Мандра собирает карты и отдает их Альрауне. Альрауне тасует колоду и веером выкладывает на постели. Одна карта падает на пол рубашкой вверх. Альрауне наклоняется, чтобы ее поднять, и в ужасе смотрит на нее. На карте мужчина с длинной белой бородой, глаза у него закрыты, руки сжаты и направлены в небеса, губы бормочут молитву. Мандра собирает карты, перемешивает и снова веерообразно раскладывает на постели. Одна карта падает на пол рубашкой вверх. Она наклоняется, чтобы ее поднять. Края карты становятся дверным проемом, дверь медленно отворяется, а за ней – длинная, узкая келья, узкая, как щель, она сужается еще и еще. В конце коридора – лысый старец, он сидит перед освещенным глобусом, который медленно вращается. Старик поет глубоким гортанным голосом и слагает пальцы в священные знаменья.

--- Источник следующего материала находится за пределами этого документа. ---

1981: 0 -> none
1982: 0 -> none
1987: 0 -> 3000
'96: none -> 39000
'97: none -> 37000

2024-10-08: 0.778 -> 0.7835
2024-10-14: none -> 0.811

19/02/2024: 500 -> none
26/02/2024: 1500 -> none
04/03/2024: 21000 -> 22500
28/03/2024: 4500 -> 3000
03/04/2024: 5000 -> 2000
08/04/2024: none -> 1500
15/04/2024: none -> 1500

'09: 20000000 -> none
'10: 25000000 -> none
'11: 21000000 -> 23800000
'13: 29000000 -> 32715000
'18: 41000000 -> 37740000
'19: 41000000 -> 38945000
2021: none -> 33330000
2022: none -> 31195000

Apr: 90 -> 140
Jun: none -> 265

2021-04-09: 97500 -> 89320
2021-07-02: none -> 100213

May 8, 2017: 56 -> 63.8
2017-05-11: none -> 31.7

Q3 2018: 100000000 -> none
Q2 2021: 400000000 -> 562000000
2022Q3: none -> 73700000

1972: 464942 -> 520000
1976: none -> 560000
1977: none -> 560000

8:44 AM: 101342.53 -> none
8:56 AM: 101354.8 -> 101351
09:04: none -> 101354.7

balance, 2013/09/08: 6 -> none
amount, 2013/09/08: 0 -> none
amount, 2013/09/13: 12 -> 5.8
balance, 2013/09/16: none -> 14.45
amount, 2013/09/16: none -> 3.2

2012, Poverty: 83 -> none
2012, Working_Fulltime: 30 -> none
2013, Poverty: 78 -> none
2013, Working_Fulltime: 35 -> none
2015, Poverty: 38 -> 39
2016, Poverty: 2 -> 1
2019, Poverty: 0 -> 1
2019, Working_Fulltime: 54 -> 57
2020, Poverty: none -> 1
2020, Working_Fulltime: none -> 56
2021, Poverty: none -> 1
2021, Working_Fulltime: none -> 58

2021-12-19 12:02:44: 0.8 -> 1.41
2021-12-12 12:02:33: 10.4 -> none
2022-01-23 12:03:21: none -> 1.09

Глобус мерцает мистическим голубоватым светом. Старик и глобус сближаются. Теперь голова старика уже внутри глобуса, параллели и меридианы превращаются в забрало, за которым упрятано его лицо. Пальцы перестают дергаться, они заключены в стальные перчатки. Все его тело облекается в доспехи, но мистический голубой глобус с головой старца внутри продолжает вращаться. Наконец глобус останавливается, стальное забрало открывается. Открывается и захлопывается много раз подряд. Всякий раз, когда забрало поднимается, голова старика высовывается наружу, но всегда слишком поздно. Когда забрало поднимается в последний раз – оттуда выпрыгивает гомункул. Гомункул растет и растет, пока не достигает потолка. Старик в доспехах ужасается. Голова начинает вращаться с молниеносной скоростью, свет от голубого становится фиолетовым и гаснет, рассыпаясь брызгами. И когда это происходит, доносится звон металла о металл, тугой, вибрирующий гул, который немолчным эхом пролетает сквозь длинный сумрачный коридор. В тусклом сиянии мы видим, как огромный кузнечный молот обрушивается на стальную маску, разбивая ее. Доспехи разваливаются, и из-под них выкатывается эмбрион, недоразвитый зародыш с одним глазом, его тельце скрючено, ручки и ножки скручены длинными волосяными колтунами. И возвращается шум, он все громче и громче, все сильнее и сильнее его раскаты, громовые, ужасающие, а следом раздается дикий рев человечьих голосов, море страха, которое подкатывает под лязг молота о наковальню.
V
Улица в перспективе. По ней, словно разгневанное море, проносится вопль ужаса. Поверх сумятицы, беснования, поверх истошных стенаний и проклятий раздается дикий лязг колоколов, тысячи колоколов на все лады бьют тревогу! Улица запружена людом, высыпавшим из домов, и все кричат: «Тревога! Тревога!» Они падают друг на друга, словно под ураганным ветром, одежда задирается на головы, их безумный напор сдвигает с места каждый камень на мостовой. Кто-то несется, по-гусиному вытянув шею, так что вены лопаются, словно виноградины. Все окна в домах лихорадочно распахиваются. Голые и полуодетые люди выпрыгивают из окон на головы бегущих, прямо в гущу обезумевшей толпы. Кто-то второпях судорожно пытается отворить окно – и не может, парализованный страхом. Кто-то выбивает стекло стульями и выбрасывается вслед за ними вниз головой. Кто-то открывает окно и молится, кто-то поет, распевает исступленно, колотя себя кулаками в грудь. И без устали трезвонят колокола, тысячи и тысячи колоколов, а внизу толпа накатывает и множится, и дома дрожат от людского топота так, что ставни обрываются с петель и падают, и люди бегут с рамами на шеях. А гвалт усиливается, и ветер метет вдоль по улице с необычайной яростью. В воздухе мелькают обломки ставень, обрывки одежды, руки, ноги, скальпы, вставные челюсти, браслеты, стулья и блюда.
Внезапно в окне дома звездочета вспыхивает синий огонек, и в тот же самый миг начинается град. Градины, каждая размером с фарфоровое яйцо, обрушиваются с неба, рикошетом отскакивают от стены к стене со стрекотом автоматной очереди. Трижды вспыхивает огонек в окне звездочета. Затем в кадре он сам, открывающий черную шкатулку.